## YOUR ASSIGNMENT
Pictures should be omitted; restate word for word the lines from the one holding "[573,67,614,77] swaps. ->" through the last line of the entries below.
(SOURCE INFORMATION Opens)
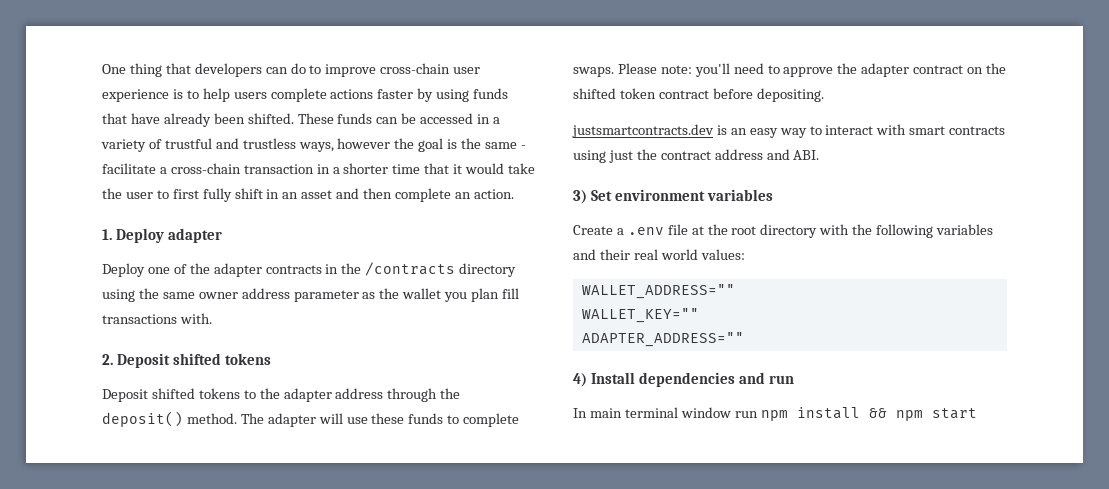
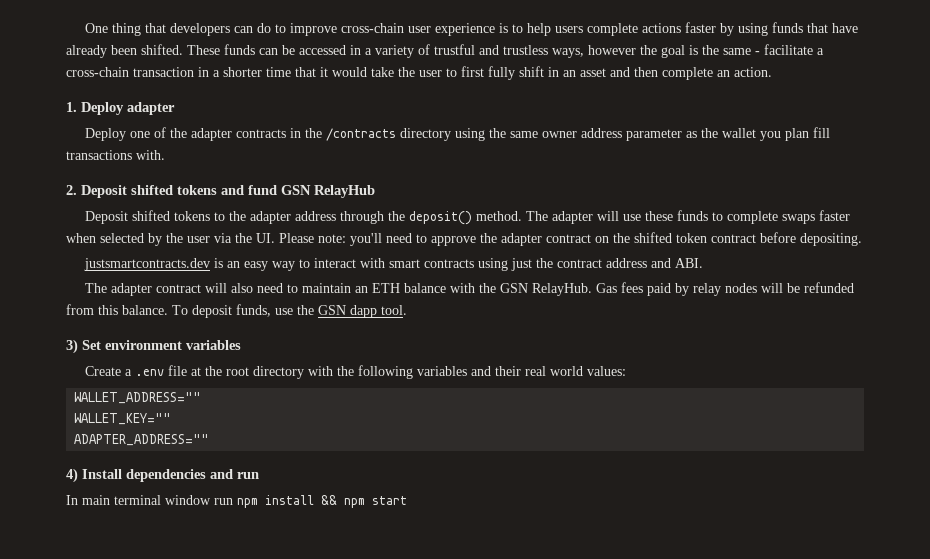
(272, 359) none -> [221,185,375,198] and fund GSN RelayHub
[573,67,614,77] swaps. -> [782,210,851,224] [66,233,275,246] swaps faster when selected by the user via the UI.
(820, 155) none -> [85,282,855,296] [66,304,407,318] // The adapter contract will also need to maintain an ETH balance with the GSN RelayHub. Gas fees paid by relay nodes will be refunded from this balance. To deposit funds, use the GSN dapp tool.

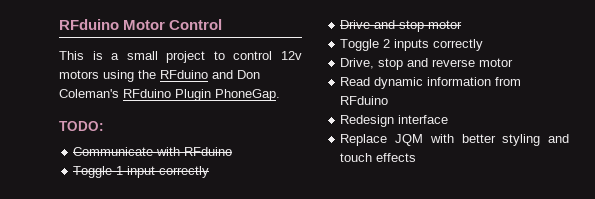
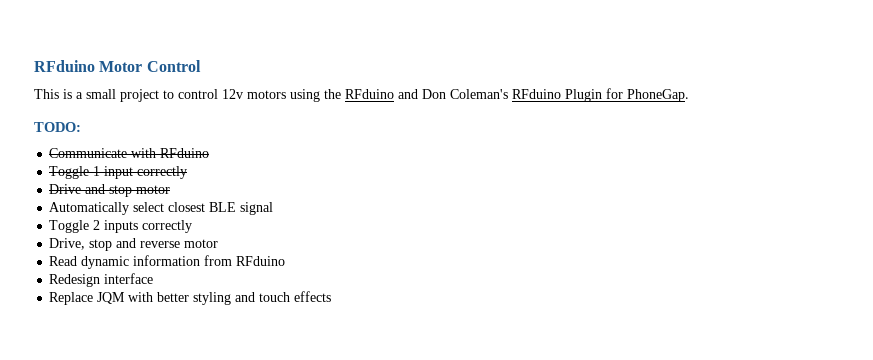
(211, 95) none -> [606,88,623,99] for
(463, 24) none -> [49,202,274,215] // Automatically select closest BLE signal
(SOURCE INFORMATION Closes)
## REPLY TO THE EXERCISE
[573,67,614,77] swaps. -> [782,210,851,224] [66,233,275,246] swaps faster when selected by the user via the UI.
(820, 155) none -> [85,282,855,296] [66,304,407,318] // The adapter contract will also need to maintain an ETH balance with the GSN RelayHub. Gas fees paid by relay nodes will be refunded from this balance. To deposit funds, use the GSN dapp tool.

(211, 95) none -> [606,88,623,99] for
(463, 24) none -> [49,202,274,215] // Automatically select closest BLE signal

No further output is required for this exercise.